На следующий день был самолет и жара. Потом стал автобус, позже — безлюдная остановка. Василий испуганно осмотрелся. Одет он был в мешковатого вида костюм, галстука на шее не было, зато из кармана торчал угол скомканного кое-как необъятного носового платка.
Перейдя через дорогу и двинувшись вдоль скверика в сторону жилых домов, Василий включил в кармане брюк радиоприемник и вставил пуговичку наушника в левое ухо. От этого он весь как-то передернулся и продвигался дальше странно: правой половиной тела проламывался вперед, будто открывая знакомую дверь, левая едва поспевала. Голова же при каждом шаге делала движение футболиста, отбивающего мяч, пришедший навесом спереди справа. В наушнике звучали новости станции «Эхо Москвы».
Выйдя за скверик, человек оказался перед дорогой с бетонным забором по левую сторону и пятиэтажной хрущевкой по правую. Двинувшись по ней (всюду была тишина, не менее плотная, чем жара), он услышал негромкие голоса, а дойдя до угла забора, обнаружил прятавшийся в его тени небольшой столик, за которым в обшарпанных бочках с водой сидели трое старичков. Двое вдумчиво играли в нарды, третий хлебал минералку из бутылки с косой и надорванной наклейкой. Этот третий, вдруг пристально посмотрел на Василия и уверенным тоном позвал его:
— Иди-ка сюда, братец. Вот сюда присаживайся, — старик указал на двухместную скамейку невдалеке от столика.

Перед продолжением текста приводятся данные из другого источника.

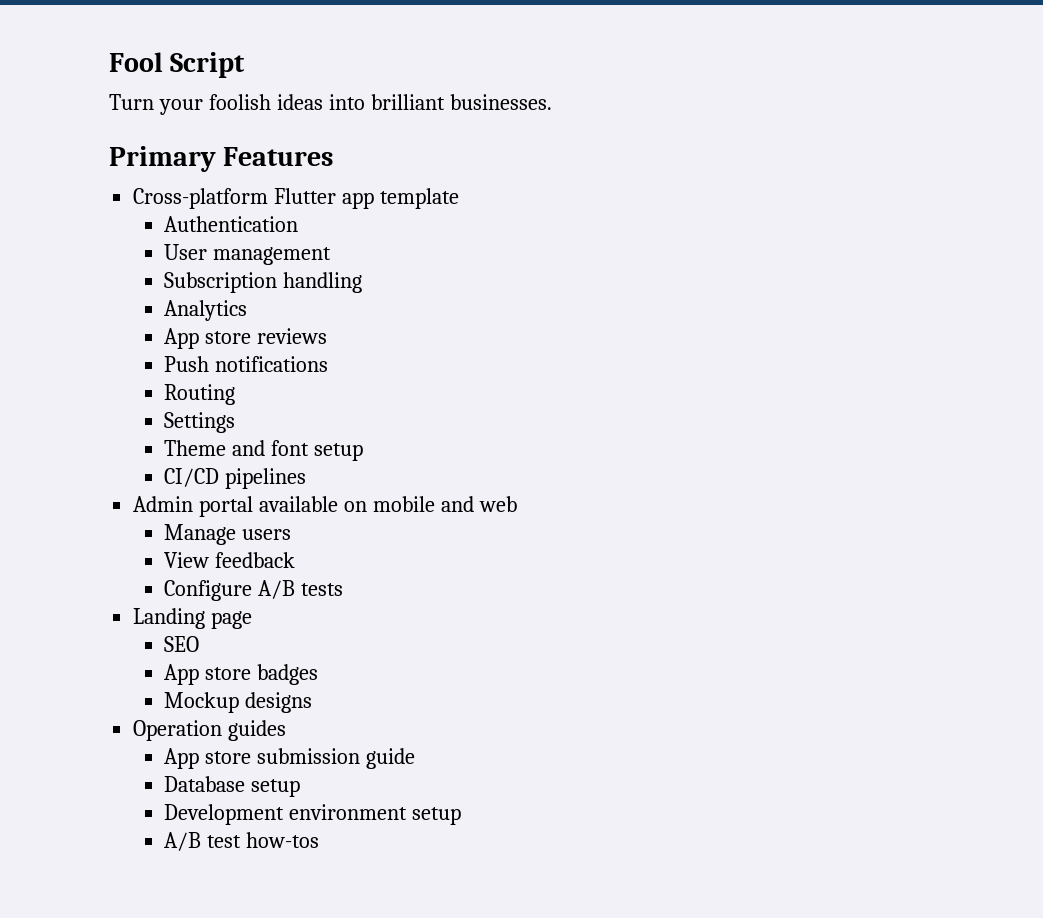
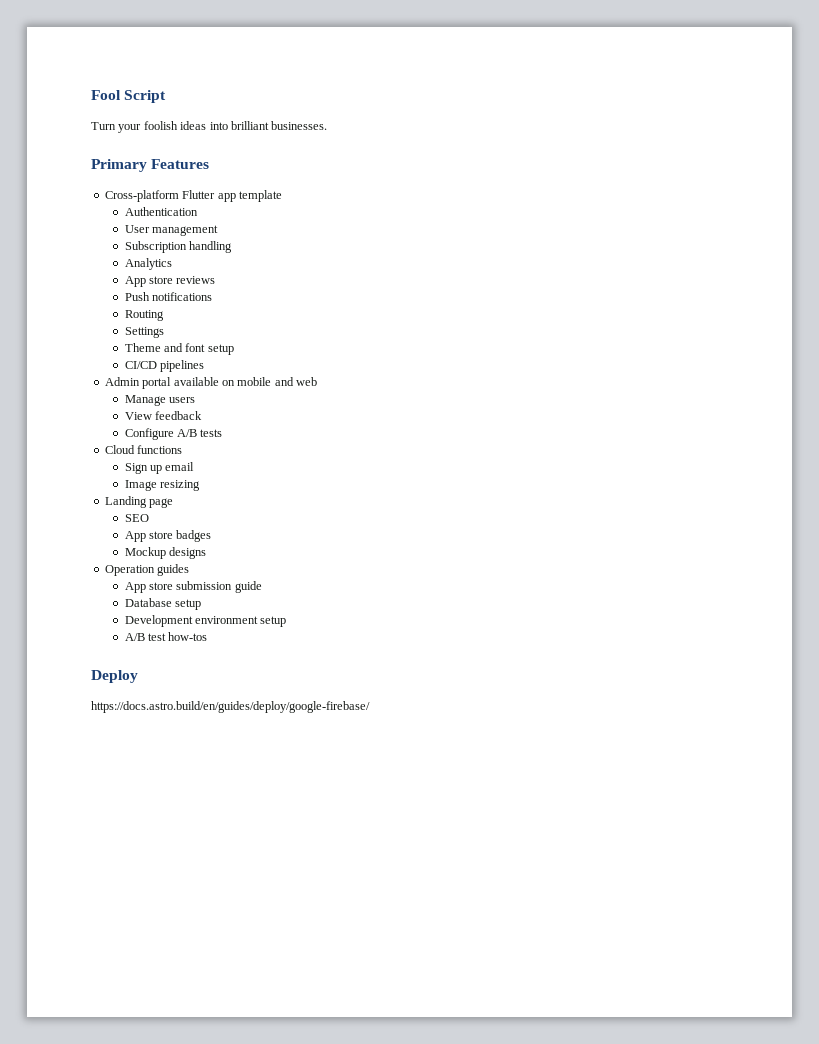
+ Cloud functions
+ Sign up email
+ Image resizing
+ Deploy
+ https://docs.astro.build/en/guides/deploy/google-firebase/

Сахаров дрыгнулся, но все же подошел к скамейке и сев на нее, принялся платком утирать вспотевшее лицо.
— Мне компьютер, да, это... Уф... — сказал он запыхано.
— Ну, чего? Рассказывай, как да что, — невпопад сказал один из игравших, не отрываясь от доски.

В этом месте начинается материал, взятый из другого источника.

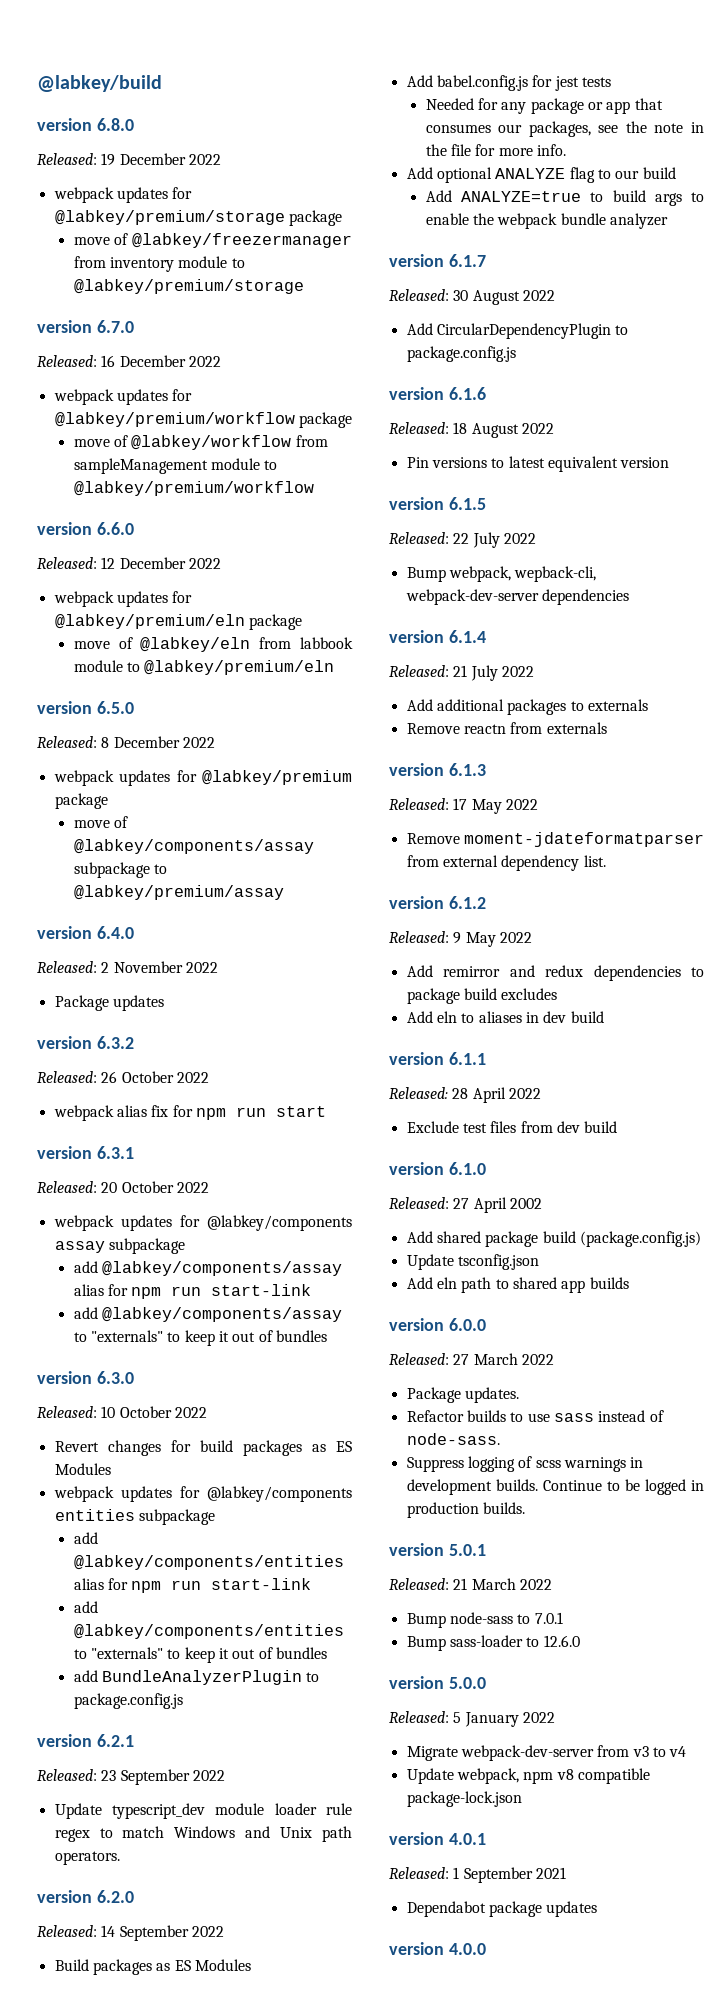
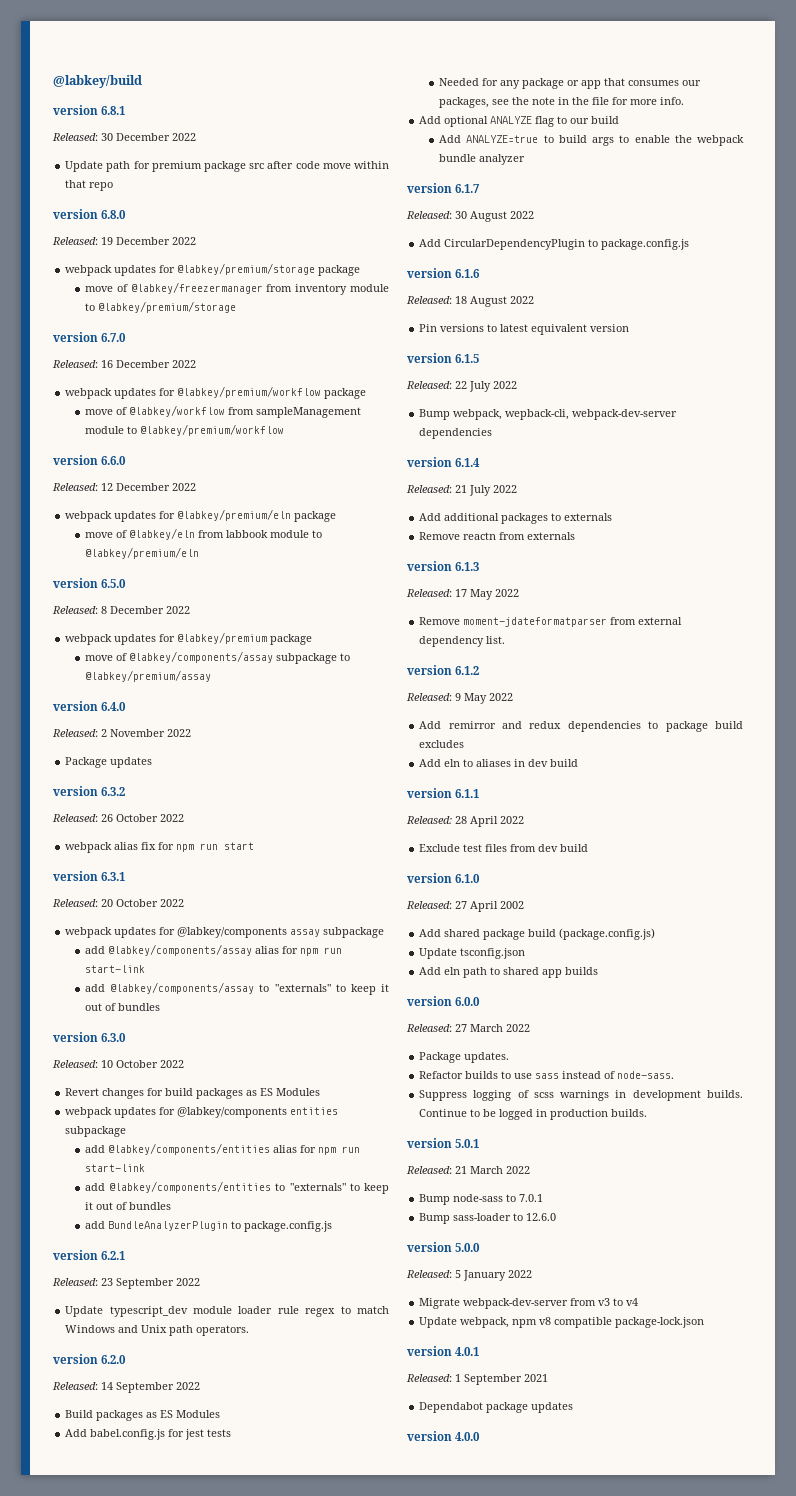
+ version 6.8.1
+ Released: 30 December 2022
+ Update path for premium package src after code move within that repo

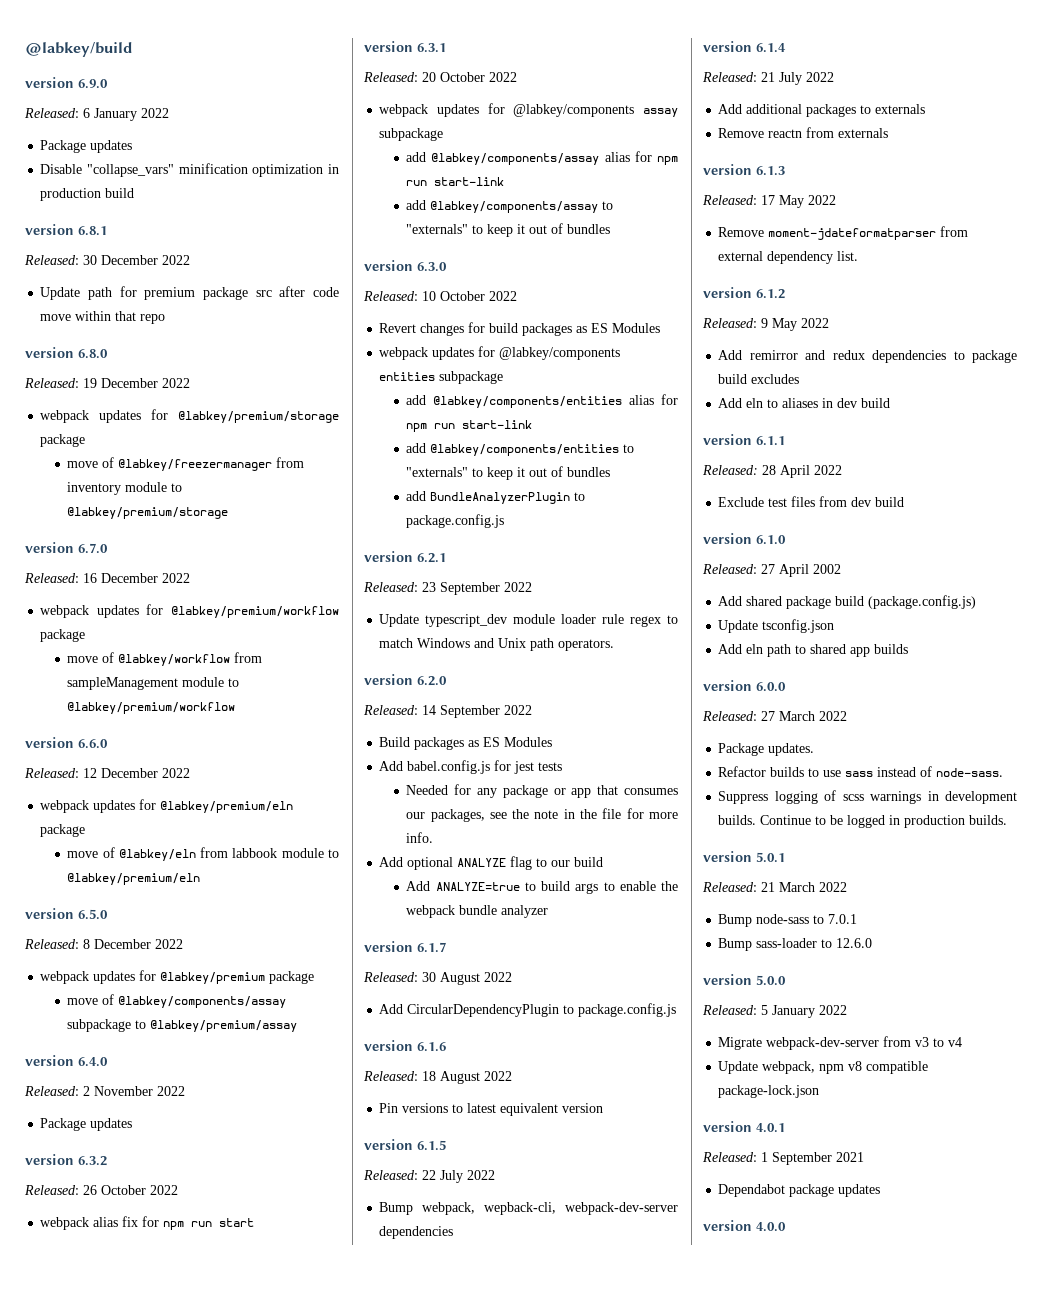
+ version 6.9.0
+ Released: 6 January 2022
+ Package updates
+ Disable "collapse_vars" minification optimization in production build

— Всё хорошо у меня. В Новосибирске вот, говорят, крупная автокатастрофа, погибло много, много погибло, у них там прямой репортаж, где вот есть... Автобус столкнулся с цистерной, в смысле не с цистерной, а вот с этой, как её, есть... Ну, машина такая, вот она, загорелась там, пожар был, много погибло. Много, не сосчитать, компьютер надо.

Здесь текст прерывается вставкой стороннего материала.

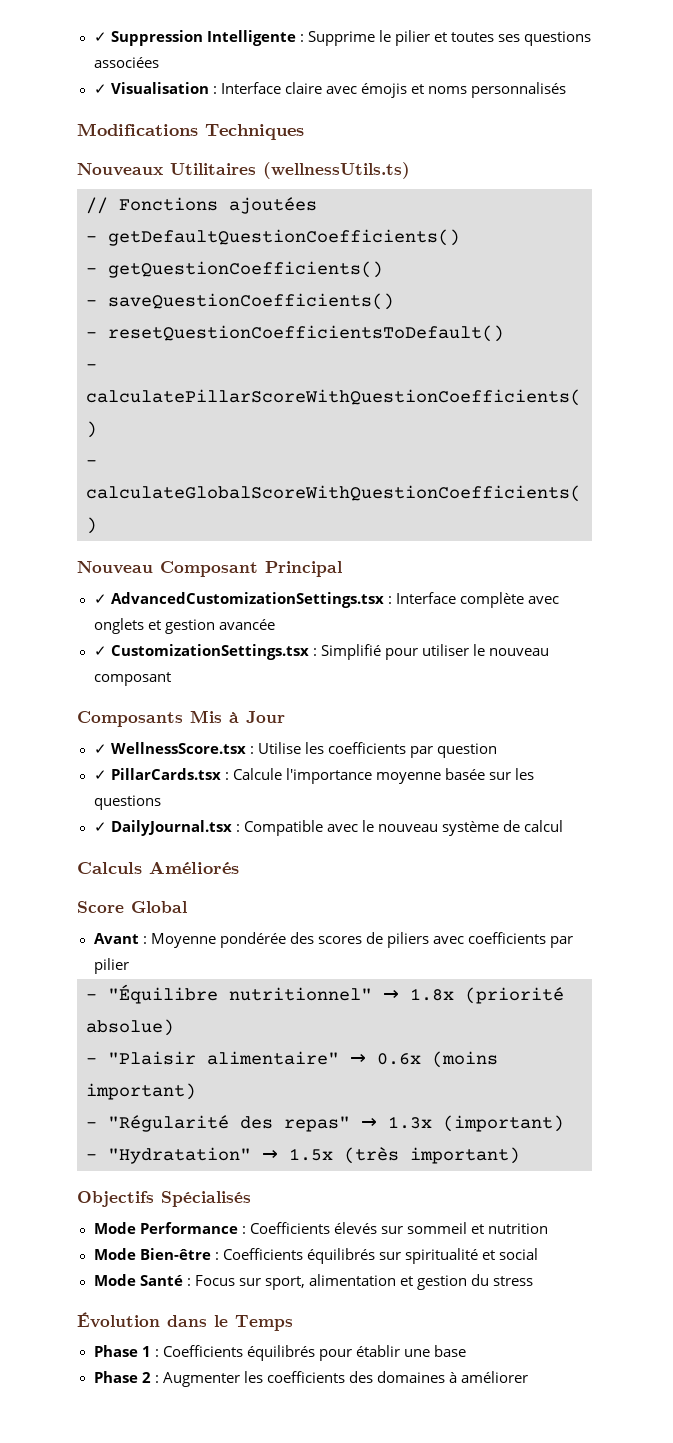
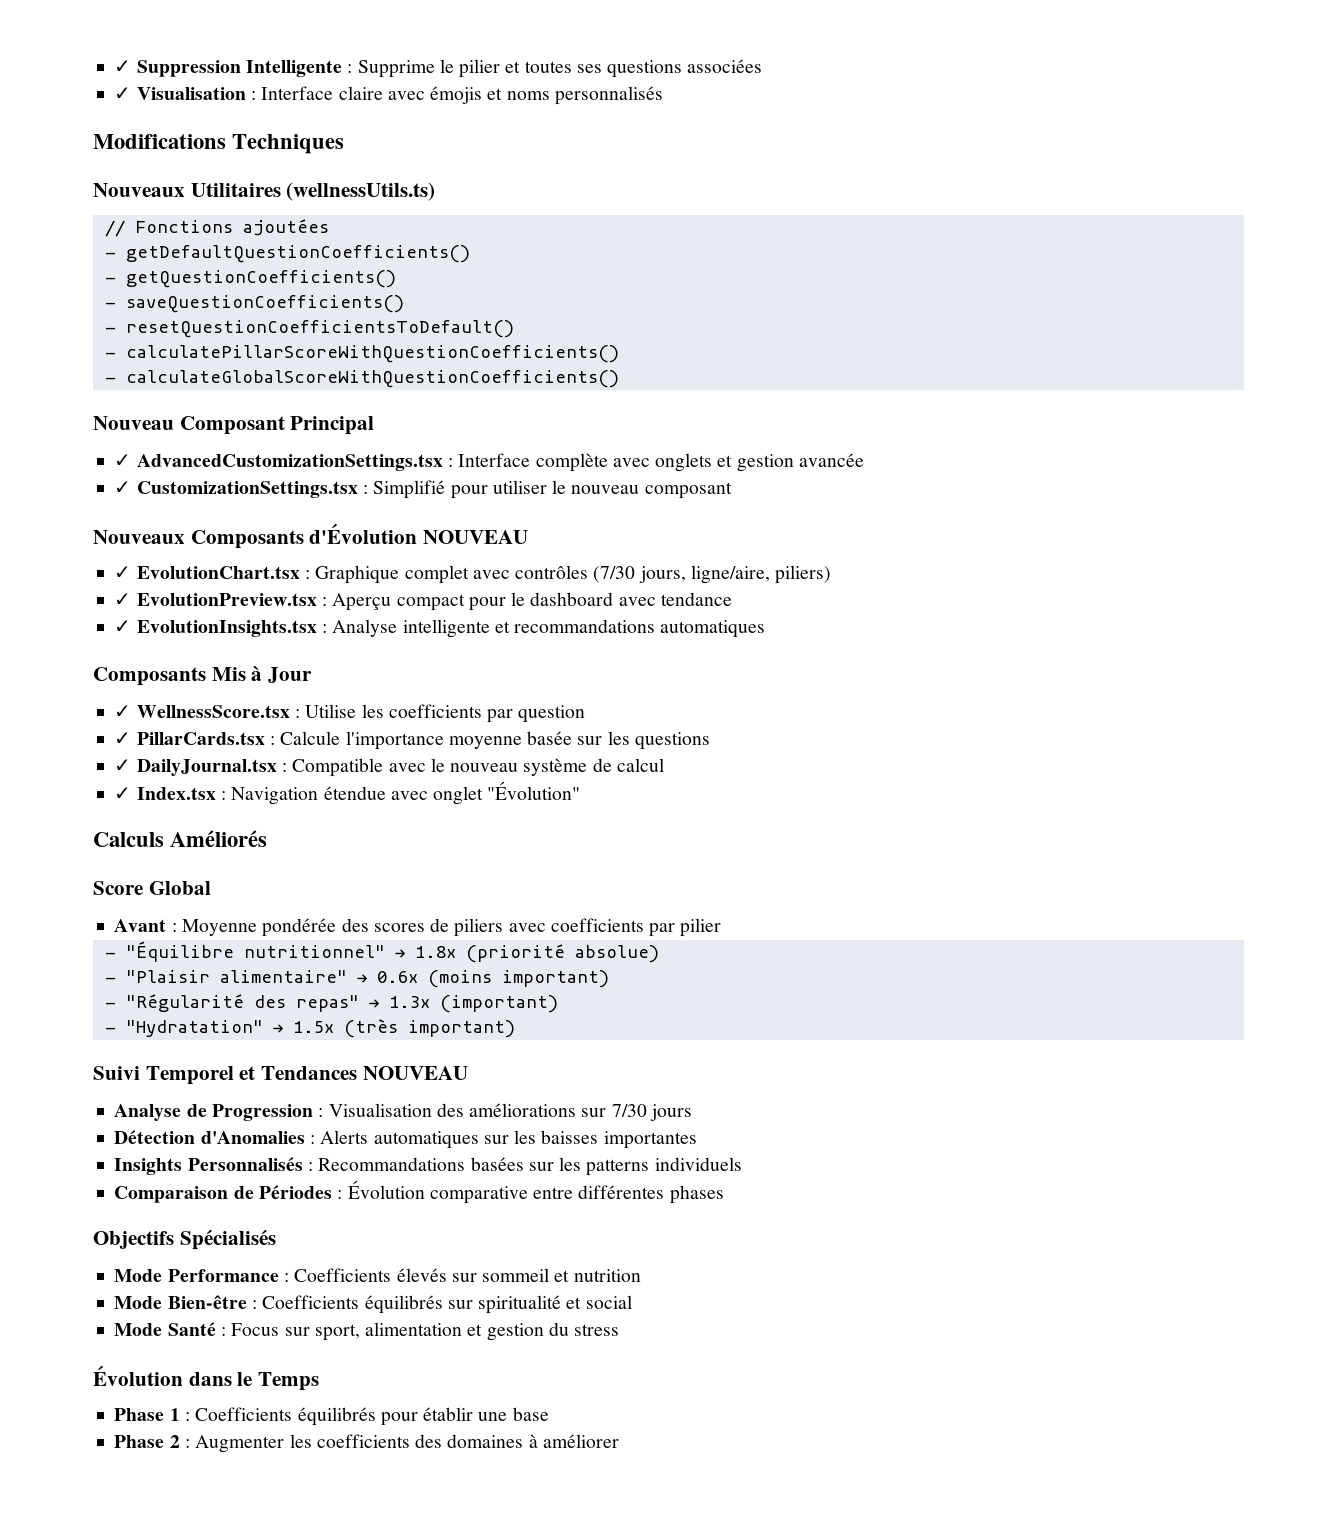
+ Nouveaux Composants d'Évolution NOUVEAU
+ ✓ EvolutionChart.tsx : Graphique complet avec contrôles (7/30 jours, ligne/aire, piliers)
+ ✓ EvolutionPreview.tsx : Aperçu compact pour le dashboard avec tendance
+ ✓ EvolutionInsights.tsx : Analyse intelligente et recommandations automatiques
+ ✓ Index.tsx : Navigation étendue avec onglet "Évolution"
+ Suivi Temporel et Tendances NOUVEAU
+ Analyse de Progression : Visualisation des améliorations sur 7/30 jours
+ Détection d'Anomalies : Alerts automatiques sur les baisses importantes
+ Insights Personnalisés : Recommandations basées sur les patterns individuels
+ Comparaison de Périodes : Évolution comparative entre différentes phases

— А чего тебе Новосибирск? — вкрадчиво поинтересовался любитель минералки.
— Да, ой, да ведь!.. — Сахаров задергался и завизжал, а потом затараторил. — Ииии! Ииии! Нее! Надо компьютер, надо скорей, сосчитать, там много, дети, вы видите, там так вот дети, они в автобусе, там, ну, костры там горят, лагерь вот детский там, они туда, а тут тоже костер, пламя, оно горит — вуууух! — тоже, дети, они ехали там! Доски хрустят, мы, помню, шифер кидали, чтобы стреляло, тут кости трещат! А я тут, я тут по делу у вас. Мне считать, считать, куда там без компьютера! Компьютерра! Командировка!
— Зря ты кричишь, — сказал второй игравший, бросая кубики. — Если проснется Коровиха, она может тут нам всем устроить. А тебе особенно устроить, она чужих у нас не любит. Злая Коровиха у нас.
Где-то из-за дома раздался звук, словно кто-то закрыл в пустой консервной банке камушек, а теперь нарочно банкой этой дергает в воздухе.
— Злая Коровиха у нас, — повторил старик, расстроено булькнув локтем по воде.
Василий насторожился и вперился в угол дома, не прекращая, впрочем, слушать свой наушник. Через некоторое время из-за угла дома показалась белесая коровья морда с рожками. Мотнувшись по сторонам, она остановилась и стала исподлобья вглядываться в заерзавшего на скамейке Сахарова, видимо, свирепея. Потом морда двинулась прямо и из-за угла показалось худощавое коровье тело с черными пятнами по бокам. Корова смотрела своими карими глазами зло и жестоко, потом разбежалась и ударила сидящего и лишь едва отвернувшегося Сахарова лбом в висок, от чего тот немедленно умер.